-- Recorded information follows --
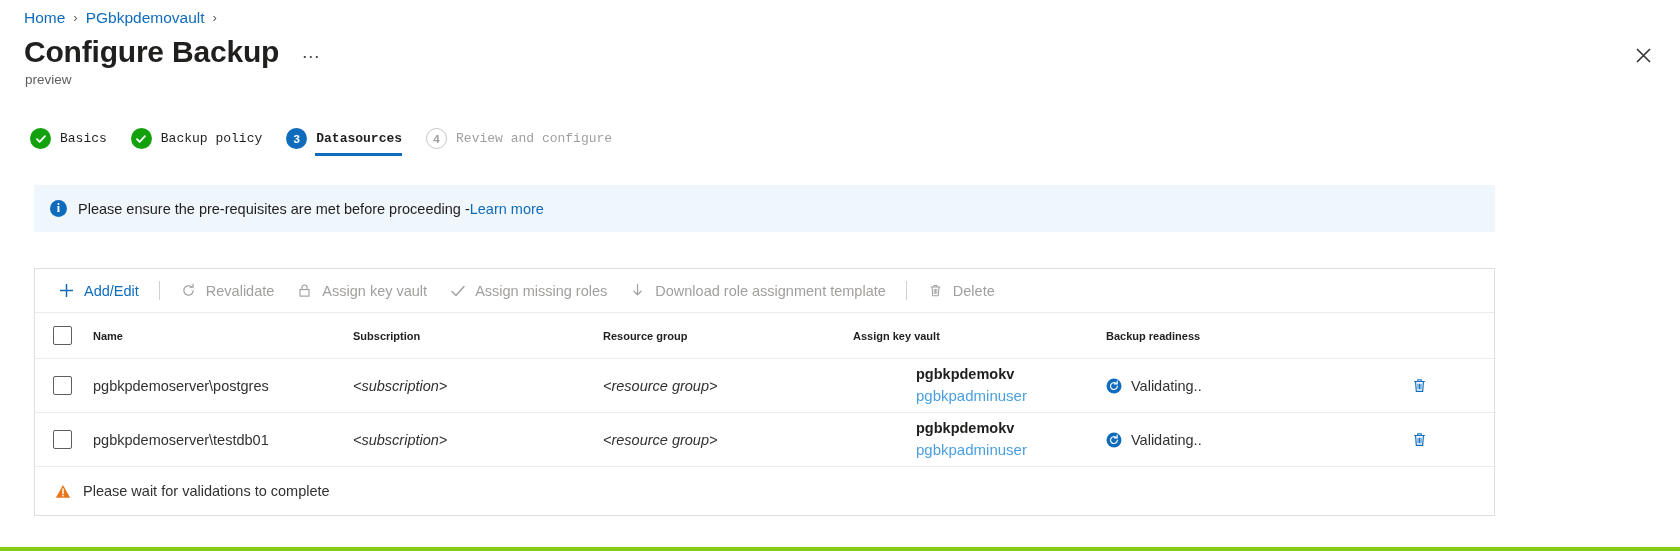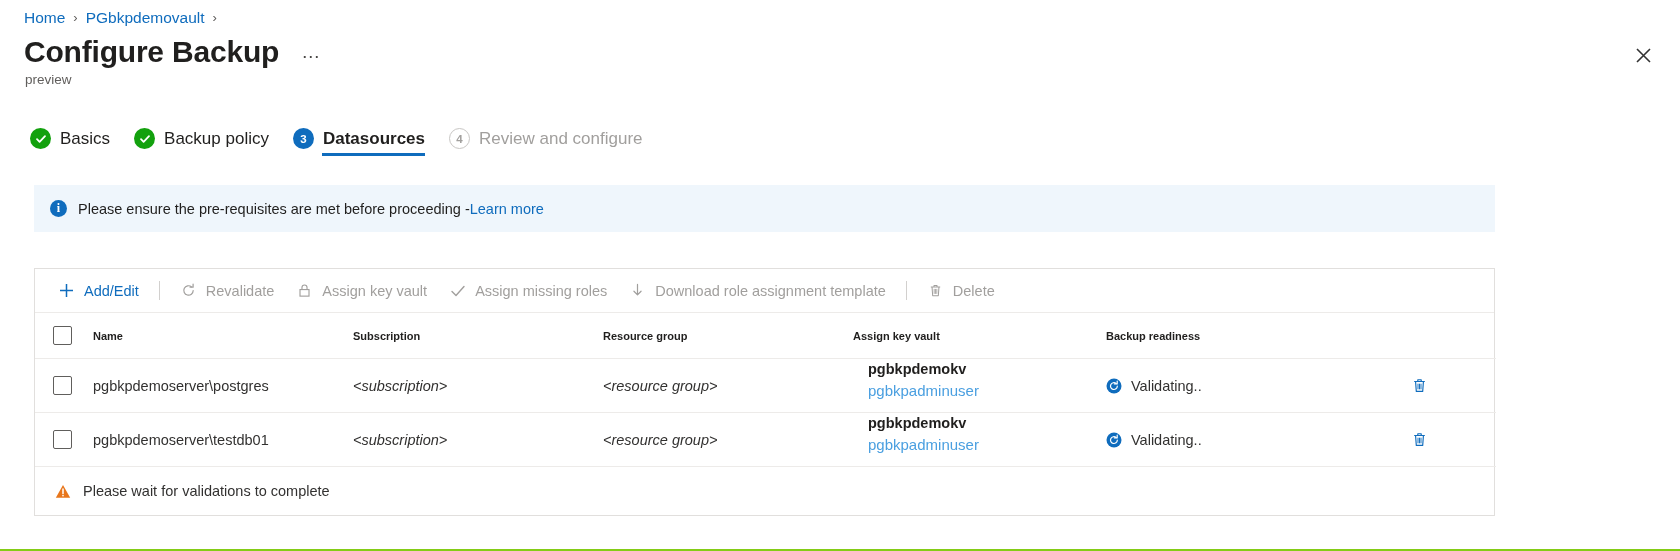--- a/index.html
+++ b/index.html
@@ -15,7 +15,7 @@
     position: relative;
     width: 1680px; height: 551px;
     background: #ffffff;
-    border-bottom: 2px solid #84cc16;
+    border-bottom: 4px solid #84cc16;
   }
 
   

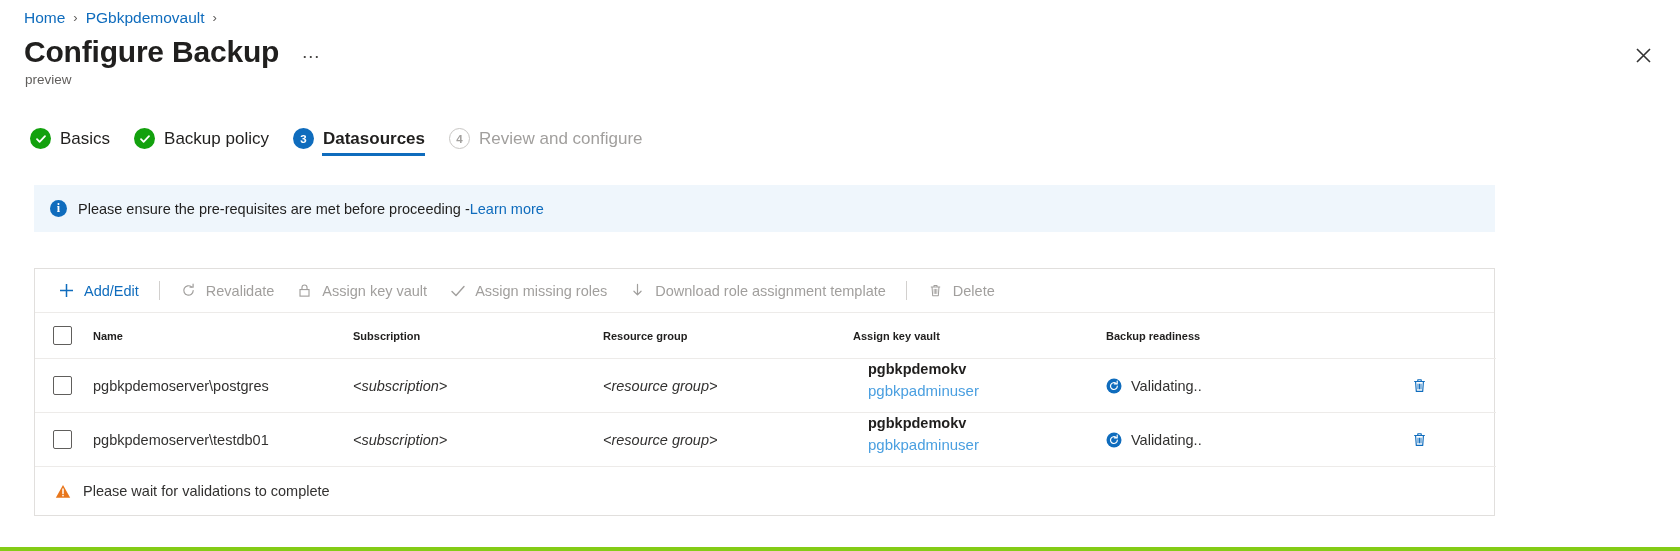--- a/index.html
+++ b/index.html
@@ -107,7 +107,7 @@
     color: #a19f9d;
     border: 1px solid #c8c6c4;
   }
-  .step-label { font-size: 17px; color: #201f1e; white-space: nowrap; }
+  .step-label { font-size: 13px; color: #201f1e; white-space: nowrap; font-family: Liberation Mono, monospace; }
   .step.is-active .step-label { font-weight: 700; }
   .step.is-disabled .step-label { color: #a19f9d; }
   .step.is-active::after {

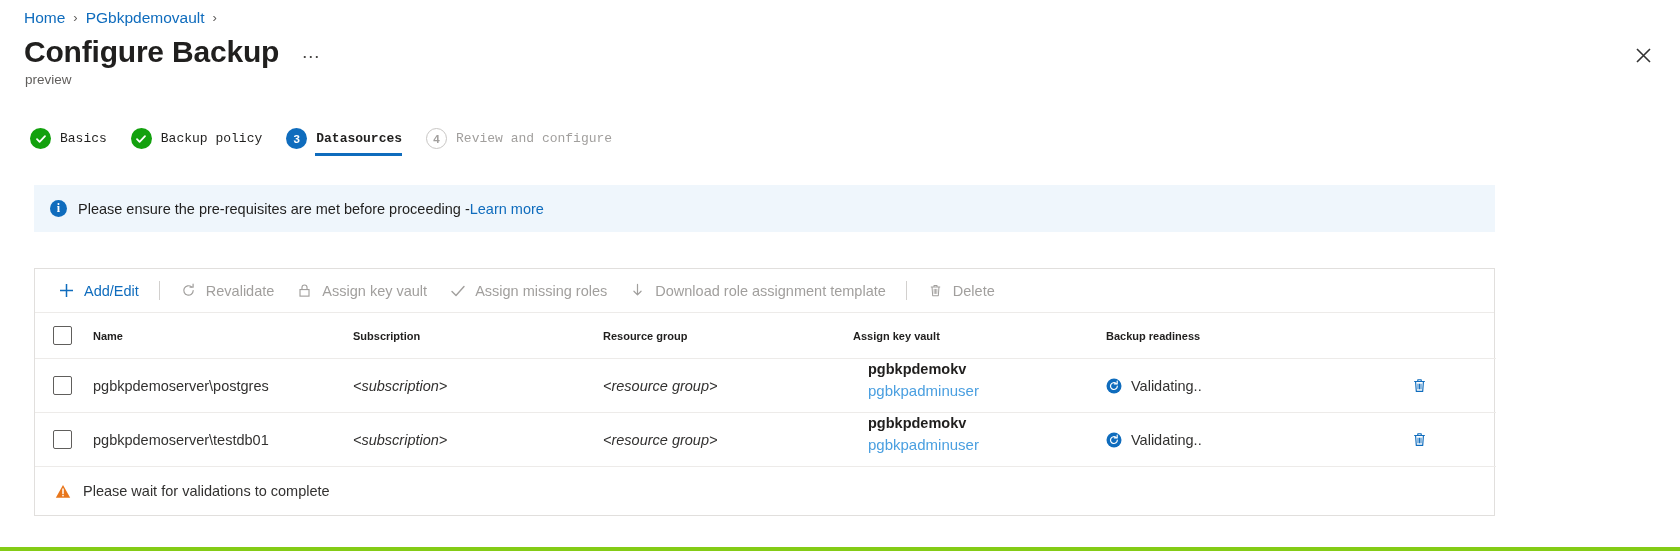--- a/index.html
+++ b/index.html
@@ -226,8 +226,9 @@
   .cell-muted { color: #323130; font-style: italic; }
 
   .kv-cell {
-    display: flex; align-items: flex-start;
+    display: flex; align-items: center;
     height: 53px;
+    gap: 48px;
   }
   .kv-bar {
     width: 3px;

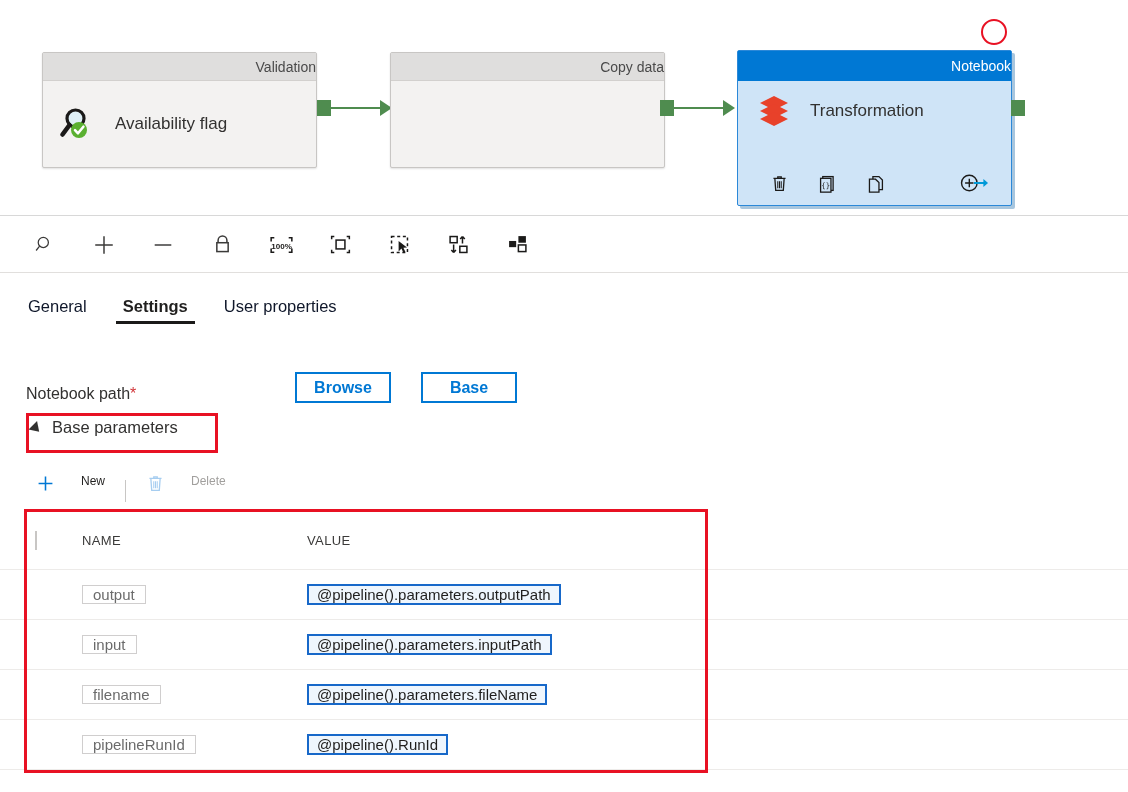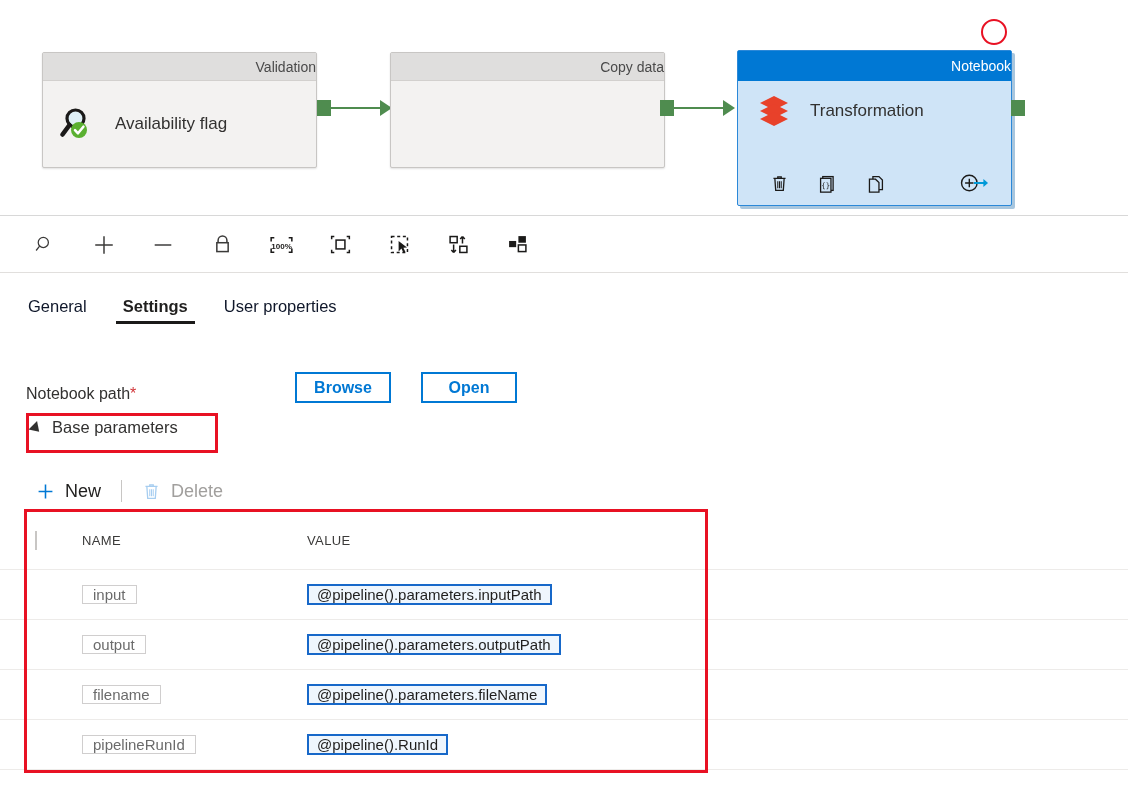--- a/index.html
+++ b/index.html
@@ -466,7 +466,7 @@
       <span>Notebook path</span><span class="req-star">*</span>
     </span>
     <span class="out-btn" id="browse-button">Browse</span>
-    <span class="out-btn" id="open-button">Open</span>
+    <span class="out-btn" id="open-button">Base</span>
   </div>
 
   <div id="base-params-header">

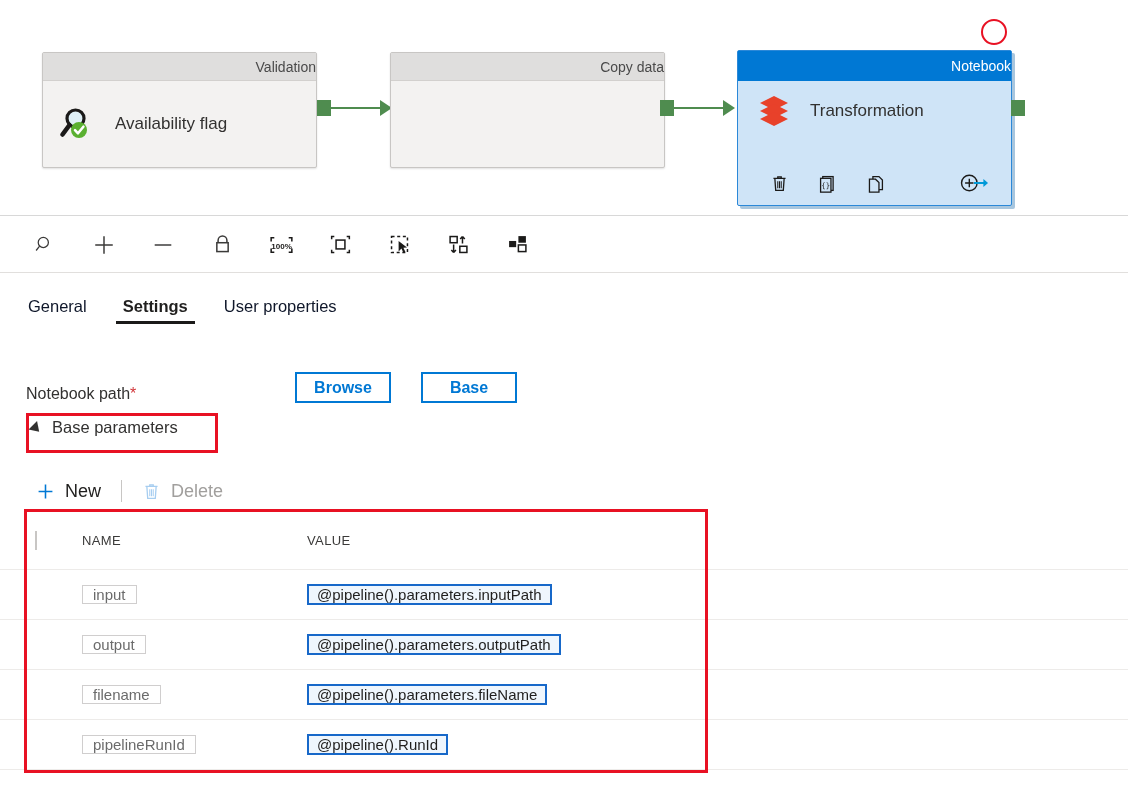--- a/index.html
+++ b/index.html
@@ -228,9 +228,9 @@
     height: 34px;
   }
   .cmd {
-    display: flex; align-items: center;
-    gap: 10px;
-    font-size: 18px;
+    display: flex; 
+    gap: 26px;
+    font-size: 12px;
     cursor: pointer;
     padding: 0 8px;
     height: 34px;

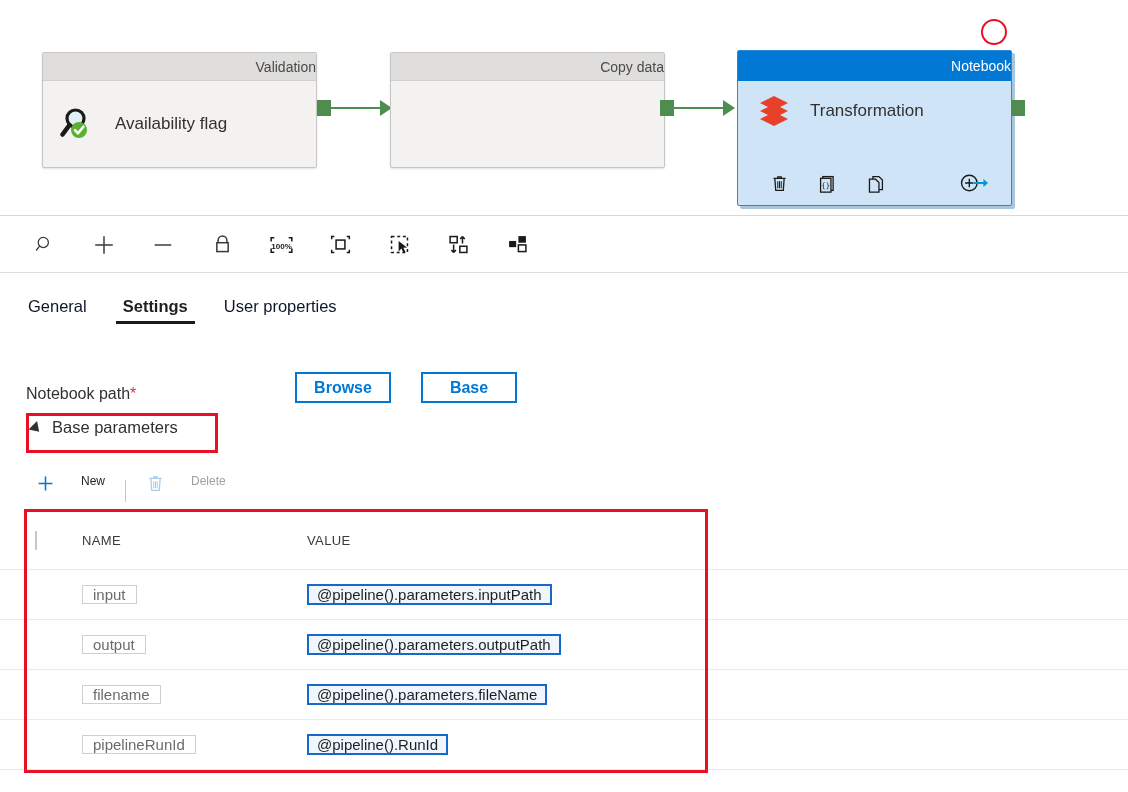--- a/index.html
+++ b/index.html
@@ -503,20 +503,20 @@
     <div class="tbl-row">
       <span class="col-check"></span>
       <span class="col-name">
-        <span class="name-input">input</span>
+        <span class="name-input">output</span>
       </span>
       <span class="col-value">
-        <span class="value-input">@pipeline().parameters.inputPath</span>
+        <span class="value-input">@pipeline().parameters.outputPath</span>
       </span>
     </div>
 
     <div class="tbl-row">
       <span class="col-check"></span>
       <span class="col-name">
-        <span class="name-input">output</span>
+        <span class="name-input">input</span>
       </span>
       <span class="col-value">
-        <span class="value-input">@pipeline().parameters.outputPath</span>
+        <span class="value-input">@pipeline().parameters.inputPath</span>
       </span>
     </div>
-- Recorded information concluded --
> _Activity_
Exclude every image and return the material above exactly.

> _Solution_
--- a/index.html
+++ b/index.html
@@ -15,7 +15,7 @@
     position: relative;
     width: 1680px; height: 551px;
     background: #ffffff;
-    border-bottom: 2px solid #84cc16;
+    border-bottom: 4px solid #84cc16;
   }
 
   

--- a/index.html
+++ b/index.html
@@ -107,7 +107,7 @@
     color: #a19f9d;
     border: 1px solid #c8c6c4;
   }
-  .step-label { font-size: 17px; color: #201f1e; white-space: nowrap; }
+  .step-label { font-size: 13px; color: #201f1e; white-space: nowrap; font-family: Liberation Mono, monospace; }
   .step.is-active .step-label { font-weight: 700; }
   .step.is-disabled .step-label { color: #a19f9d; }
   .step.is-active::after {

--- a/index.html
+++ b/index.html
@@ -226,8 +226,9 @@
   .cell-muted { color: #323130; font-style: italic; }
 
   .kv-cell {
-    display: flex; align-items: flex-start;
+    display: flex; align-items: center;
     height: 53px;
+    gap: 48px;
   }
   .kv-bar {
     width: 3px;

--- a/index.html
+++ b/index.html
@@ -466,7 +466,7 @@
       <span>Notebook path</span><span class="req-star">*</span>
     </span>
     <span class="out-btn" id="browse-button">Browse</span>
-    <span class="out-btn" id="open-button">Open</span>
+    <span class="out-btn" id="open-button">Base</span>
   </div>
 
   <div id="base-params-header">

--- a/index.html
+++ b/index.html
@@ -228,9 +228,9 @@
     height: 34px;
   }
   .cmd {
-    display: flex; align-items: center;
-    gap: 10px;
-    font-size: 18px;
+    display: flex; 
+    gap: 26px;
+    font-size: 12px;
     cursor: pointer;
     padding: 0 8px;
     height: 34px;

--- a/index.html
+++ b/index.html
@@ -503,20 +503,20 @@
     <div class="tbl-row">
       <span class="col-check"></span>
       <span class="col-name">
-        <span class="name-input">input</span>
+        <span class="name-input">output</span>
       </span>
       <span class="col-value">
-        <span class="value-input">@pipeline().parameters.inputPath</span>
+        <span class="value-input">@pipeline().parameters.outputPath</span>
       </span>
     </div>
 
     <div class="tbl-row">
       <span class="col-check"></span>
       <span class="col-name">
-        <span class="name-input">output</span>
+        <span class="name-input">input</span>
       </span>
       <span class="col-value">
-        <span class="value-input">@pipeline().parameters.outputPath</span>
+        <span class="value-input">@pipeline().parameters.inputPath</span>
       </span>
     </div>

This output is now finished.